Sunday, April 18, 2010

The Goldman Issue and Financial Markets

A legitimate prospect exists that the SEC's lawsuit against Goldman Sachs will turn out to have a number of implications that considerably exceed the initial noise associated with the announcement itself.

With the extent of the alleged Goldman violations still uncertain due to ongoing investigations, there is some inescapable questions as to how serious the end result of all of this will be for the future of the storied Wall Street firm; that is, whether this will turn out to be a run-of-the-mill financial scandal that will ultimately be settled out-of-court in the true tradition of most such incidents or it will fundamentally shake up the firm with potentially unpredictable consequences.

However, there is more to this affair than the consequences for Goldman Sachs itself.
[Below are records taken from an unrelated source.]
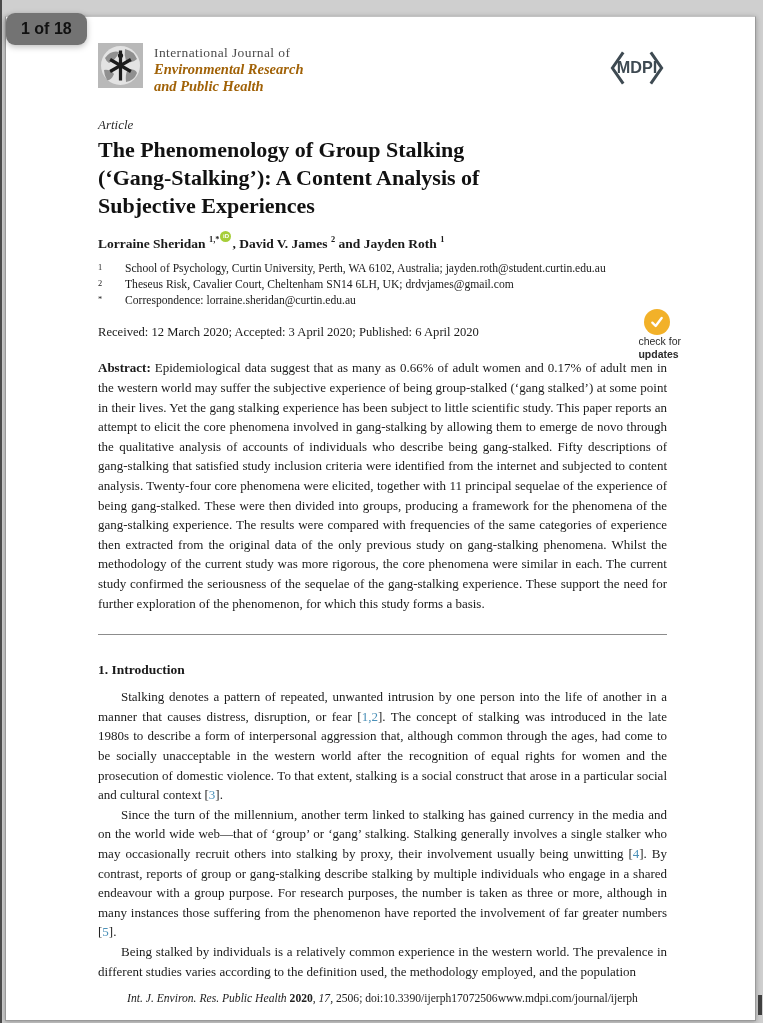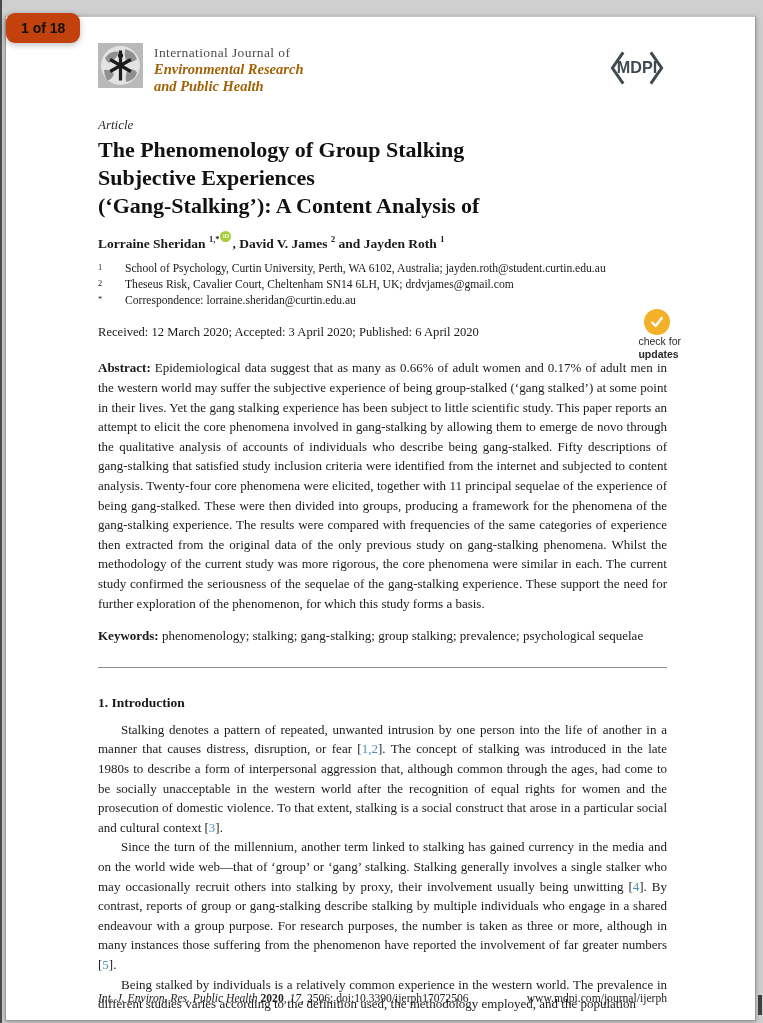--- a/index.html
+++ b/index.html
@@ -19,11 +19,11 @@
   }
   .page-indicator{
     position:absolute;left:6px;top:13px;z-index:10;
-    background:#c2410c;border-radius:9px;
+    background:#737373;border-radius:9px;
     box-shadow:0 2px 6px rgba(0,0,0,.25);
     padding:7px 15px;
     font-family:"Liberation Sans","DejaVu Sans",sans-serif;
-    font-size:14px;font-weight:bold;color:#111;
+    font-size:16px;font-weight:bold;color:#111;
   }
   .content{margin:0 88px 0 92px;position:relative;}
 

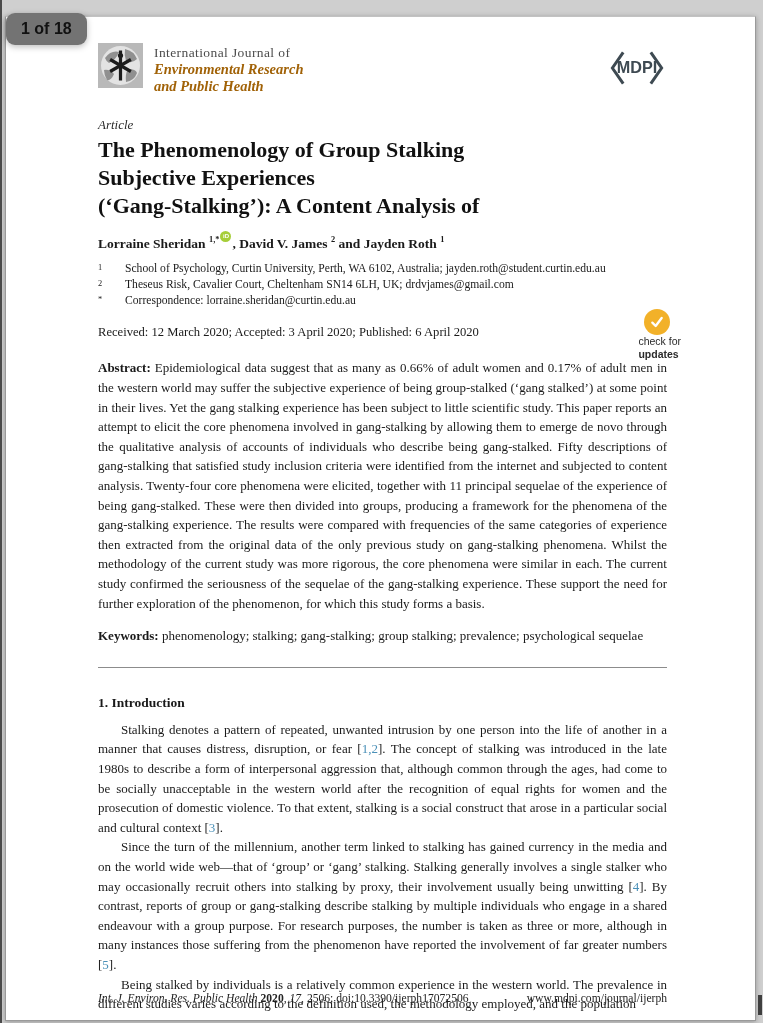--- a/index.html
+++ b/index.html
@@ -132,8 +132,8 @@
     <div class="article-label">Article</div>
     <h1 class="paper-title">
       <span>The Phenomenology of Group Stalking</span>
+      <span>(‘Gang-Stalking’): A Content Analysis of</span>
       <span>Subjective Experiences</span>
-      <span>(‘Gang-Stalking’): A Content Analysis of</span>
     </h1>
 
     <div class="authors"><span>Lorraine Sheridan </span><sup>1,*</sup><span class="orcid-icon"></span><span>, David V. James </span><sup>2</sup><span> and Jayden Roth </span><sup>1</sup></div>

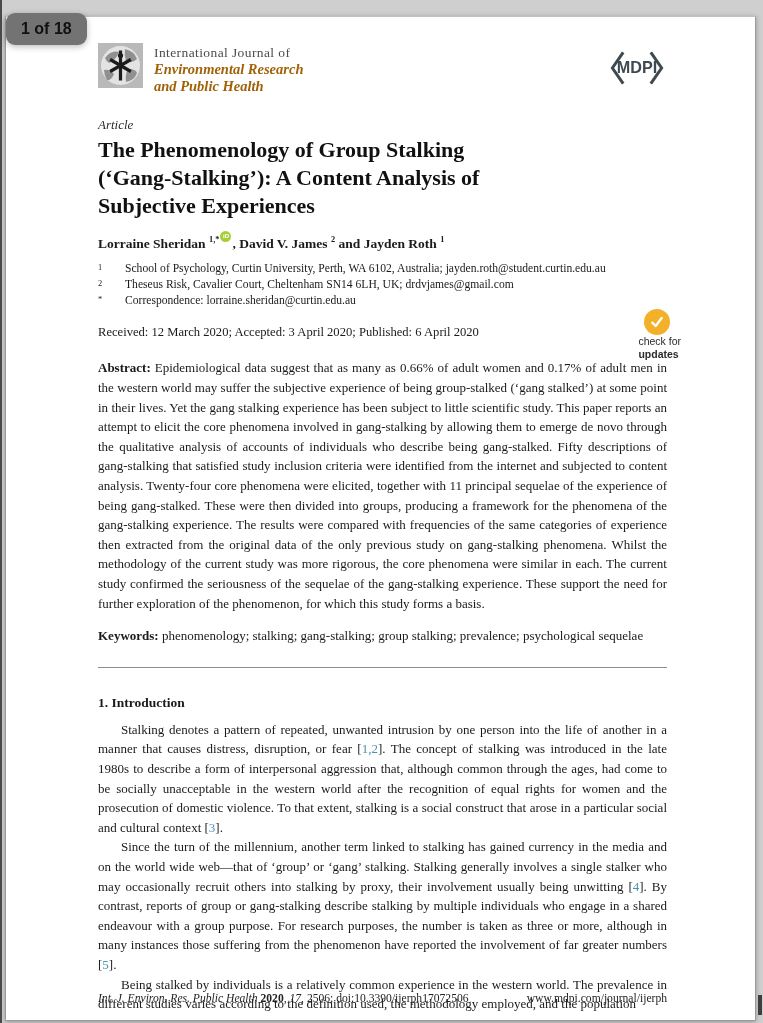--- a/index.html
+++ b/index.html
@@ -170,7 +170,6 @@
 
     <p class="abstract"><b>Abstract:</b> <span>Epidemiological data suggest that as many as 0.66% of adult women and 0.17% of adult men in the western world may suffer the subjective experience of being group-stalked (‘gang stalked’) at some point in their lives. Yet the gang stalking experience has been subject to little scientific study. This paper reports an attempt to elicit the core phenomena involved in gang-stalking by allowing them to emerge de novo through the qualitative analysis of accounts of individuals who describe being gang-stalked. Fifty descriptions of gang-stalking that satisfied study inclusion criteria were identified from the internet and subjected to content analysis. Twenty-four core phenomena were elicited, together with 11 principal sequelae of the experience of being gang-stalked. These were then divided into groups, producing a framework for the phenomena of the gang-stalking experience. The results were compared with frequencies of the same categories of experience then extracted from the original data of the only previous study on gang-stalking phenomena. Whilst the methodology of the current study was more rigorous, the core phenomena were similar in each. The current study confirmed the seriousness of the sequelae of the gang-stalking experience. These support the need for further exploration of the phenomenon, for which this study forms a basis.</span></p>
 
-    <p class="keywords"><b>Keywords:</b> <span>phenomenology; stalking; gang-stalking; group stalking; prevalence; psychological sequelae</span></p>
 
     <hr class="rule">
 

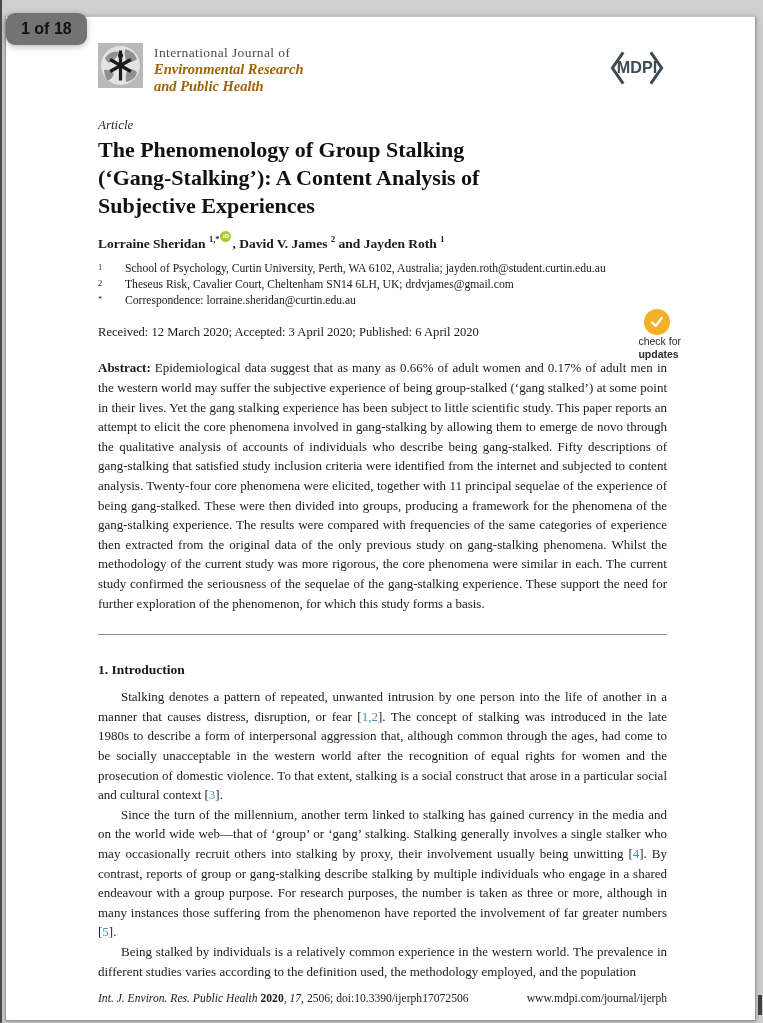--- a/index.html
+++ b/index.html
@@ -85,7 +85,7 @@
   
   .footer{
     position:absolute;left:92px;right:88px;bottom:15px;
-    display:flex;justify-content:space-between;font-size:11.6px;color:#222;
+    display:flex;justify-content:center;font-size:11.6px;color:#222;
   }
   .i{font-style:italic;}
   .b{font-weight:bold;}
The contours of the implications for the financial markets of the SEC's lawsuit though are already starting to take shape.

To begin with, the lawsuit is re-injecting a perceptible element of risk into the financial system, given the palpable uneasiness over how systemic such practices, as those alleged in the Goldman case, will turn out to have been among other major (investment) banking institutions. Just at a time when the financial system was viewed as having made significant progress toward healing from the 2008-2009 crisis, old wounds may be re-opened in the form of potential discovery of many more questionable, or downright illegal, practices by financial firms. What makes this prospect more plausible is the current environment where regulators are under growing pressure to reassert themselves as true watchdogs of a financial industry, the perceived abuses of which have attracted an enormous degree of criticism from many corners in the last year and a half.

Lingering anxiety over the outcome of such investigations, now also conducted by both German and U.K. regulatory authorities (http://www.bloomberg.com/apps/news?pid=20601087&sid=aDp6aZ3vXDOg&pos=1), should create an environment conducive to an elevated headline risk, for some time. This will represent a major hurdle not only for bank stocks but for the broader stock market as well, disrupting its irrepressible 13-month rally. Some widening of mortgage-backed and other derivatives products' spreads is likely as well, as those instruments are coming under renewed intense scrutiny.

With the stock market going into a more defensive mode and spread products becoming the target of steadily louder voices of both criticism and suspicion, the Treasury market, by virtue of its safe haven status, is likely to be the clear beneficiary of that dynamic. As a result, this should help mitigate the Treasury market's sensitivity to occasionally strong economic reports in the coming weeks.

Against the backdrop outlined above, any traces of anxiety over an earlier-than-generally assumed implementation of the Fed's exit strategy should be put to rest. The Fed is extremely sensitive to the degree of stability of the financial system and in a period where uneasiness over its integrity and with potentially multiple legal actions against the industry percolating, the Fed's strong preference would be to keep a low profile and avoid any action that could destabilize a system already under intense scrutiny.

For the Goldman affair to have the potential to impact materially the trajectory of the economic recovery, it would require a much broader fallout than the one envisioned at this early stage. Depending on the degree of pressure major banking institutions feel that they may be coming under, extending the period during which their infamous tightening of credit standards of the last two years remain in effect is a plausible outcome. This, alone, though, may not be enough to seriously impact the momentum of the recovery, as the forces propelling the economy forward are by and large self-sustaining and not easily derailed at this point.

Still, on that score, how far the newly found determination of financial regulators is prepared to go to make up for their previously embarrassing lethargy will be a pivotal factor that needs to be watched closely in the foreseeable future.